● Front-end code change data:
##########
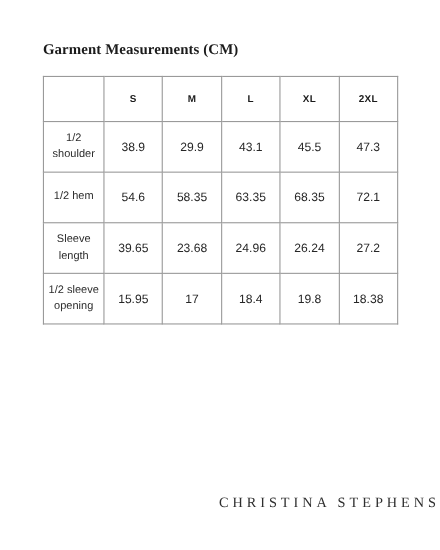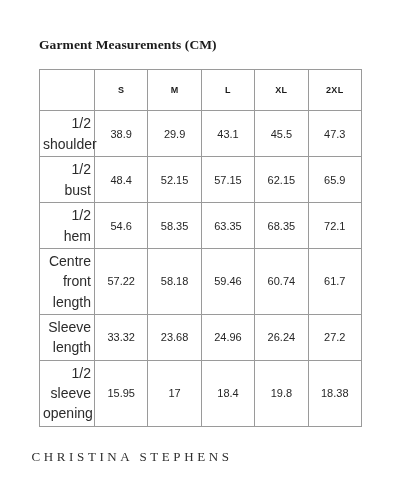--- a/index.html
+++ b/index.html
@@ -70,12 +70,11 @@
   }
 
   .size-table tbody th {
-    font-size: 14px;
+    font-size: 10px;
     font-weight: normal;
     line-height: 1.45;
     color: #2b2b2b;
     padding: 2px 3px;
-    text-align: right;
   }
 
   .size-table tbody td {

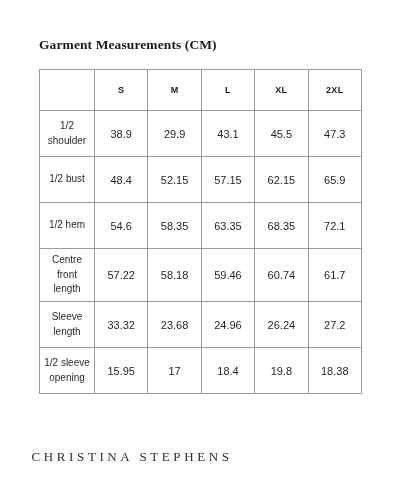--- a/index.html
+++ b/index.html
@@ -138,14 +138,6 @@
         <td>47.3</td>
       </tr>
       <tr>
-        <th>1/2 bust</th>
-        <td>48.4</td>
-        <td>52.15</td>
-        <td>57.15</td>
-        <td>62.15</td>
-        <td>65.9</td>
-      </tr>
-      <tr>
         <th>1/2 hem</th>
         <td>54.6</td>
         <td>58.35</td>

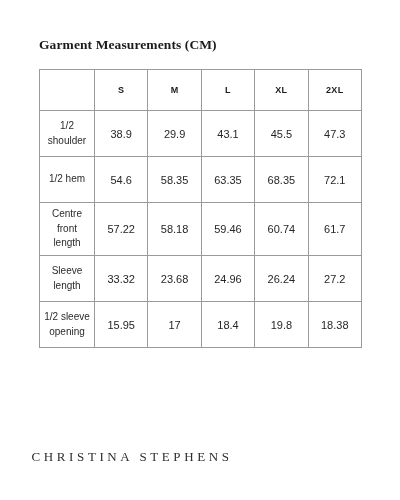--- a/index.html
+++ b/index.html
@@ -145,14 +145,6 @@
         <td>68.35</td>
         <td>72.1</td>
       </tr>
-      <tr class="tall-row">
-        <th>Centre front length</th>
-        <td>57.22</td>
-        <td>58.18</td>
-        <td>59.46</td>
-        <td>60.74</td>
-        <td>61.7</td>
-      </tr>
       <tr>
         <th>Sleeve length</th>
         <td>33.32</td>

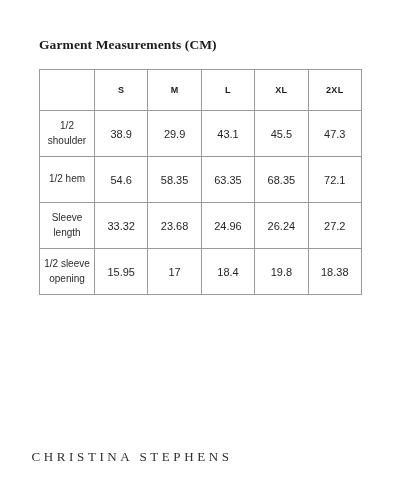--- a/index.html
+++ b/index.html
@@ -147,7 +147,7 @@
       </tr>
       <tr>
         <th>Sleeve length</th>
-        <td>33.32</td>
+        <td>39.65</td>
         <td>23.68</td>
         <td>24.96</td>
         <td>26.24</td>

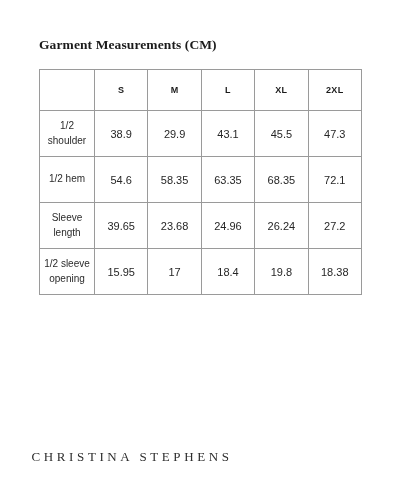--- a/index.html
+++ b/index.html
@@ -91,7 +91,7 @@
     left: 0;
     right: 0;
     top: 449px;
-    text-align: left;
+    text-align: right;
     font-family: "Liberation Serif", serif;
     font-size: 13px;
     font-weight: normal;
@@ -99,7 +99,6 @@
     color: #2e2e2e;
     text-indent: 3.6px;
     white-space: nowrap;
-    margin-left: 28px;
   }
 </style>
 </head>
##########
● PROBLEM TO WORK ON:
A word-for-word copy of the records above is needed, pictures excluded.

● TASK RESULT:
--- a/index.html
+++ b/index.html
@@ -70,12 +70,11 @@
   }
 
   .size-table tbody th {
-    font-size: 14px;
+    font-size: 10px;
     font-weight: normal;
     line-height: 1.45;
     color: #2b2b2b;
     padding: 2px 3px;
-    text-align: right;
   }
 
   .size-table tbody td {

--- a/index.html
+++ b/index.html
@@ -138,14 +138,6 @@
         <td>47.3</td>
       </tr>
       <tr>
-        <th>1/2 bust</th>
-        <td>48.4</td>
-        <td>52.15</td>
-        <td>57.15</td>
-        <td>62.15</td>
-        <td>65.9</td>
-      </tr>
-      <tr>
         <th>1/2 hem</th>
         <td>54.6</td>
         <td>58.35</td>

--- a/index.html
+++ b/index.html
@@ -145,14 +145,6 @@
         <td>68.35</td>
         <td>72.1</td>
       </tr>
-      <tr class="tall-row">
-        <th>Centre front length</th>
-        <td>57.22</td>
-        <td>58.18</td>
-        <td>59.46</td>
-        <td>60.74</td>
-        <td>61.7</td>
-      </tr>
       <tr>
         <th>Sleeve length</th>
         <td>33.32</td>

--- a/index.html
+++ b/index.html
@@ -147,7 +147,7 @@
       </tr>
       <tr>
         <th>Sleeve length</th>
-        <td>33.32</td>
+        <td>39.65</td>
         <td>23.68</td>
         <td>24.96</td>
         <td>26.24</td>

--- a/index.html
+++ b/index.html
@@ -91,7 +91,7 @@
     left: 0;
     right: 0;
     top: 449px;
-    text-align: left;
+    text-align: right;
     font-family: "Liberation Serif", serif;
     font-size: 13px;
     font-weight: normal;
@@ -99,7 +99,6 @@
     color: #2e2e2e;
     text-indent: 3.6px;
     white-space: nowrap;
-    margin-left: 28px;
   }
 </style>
 </head>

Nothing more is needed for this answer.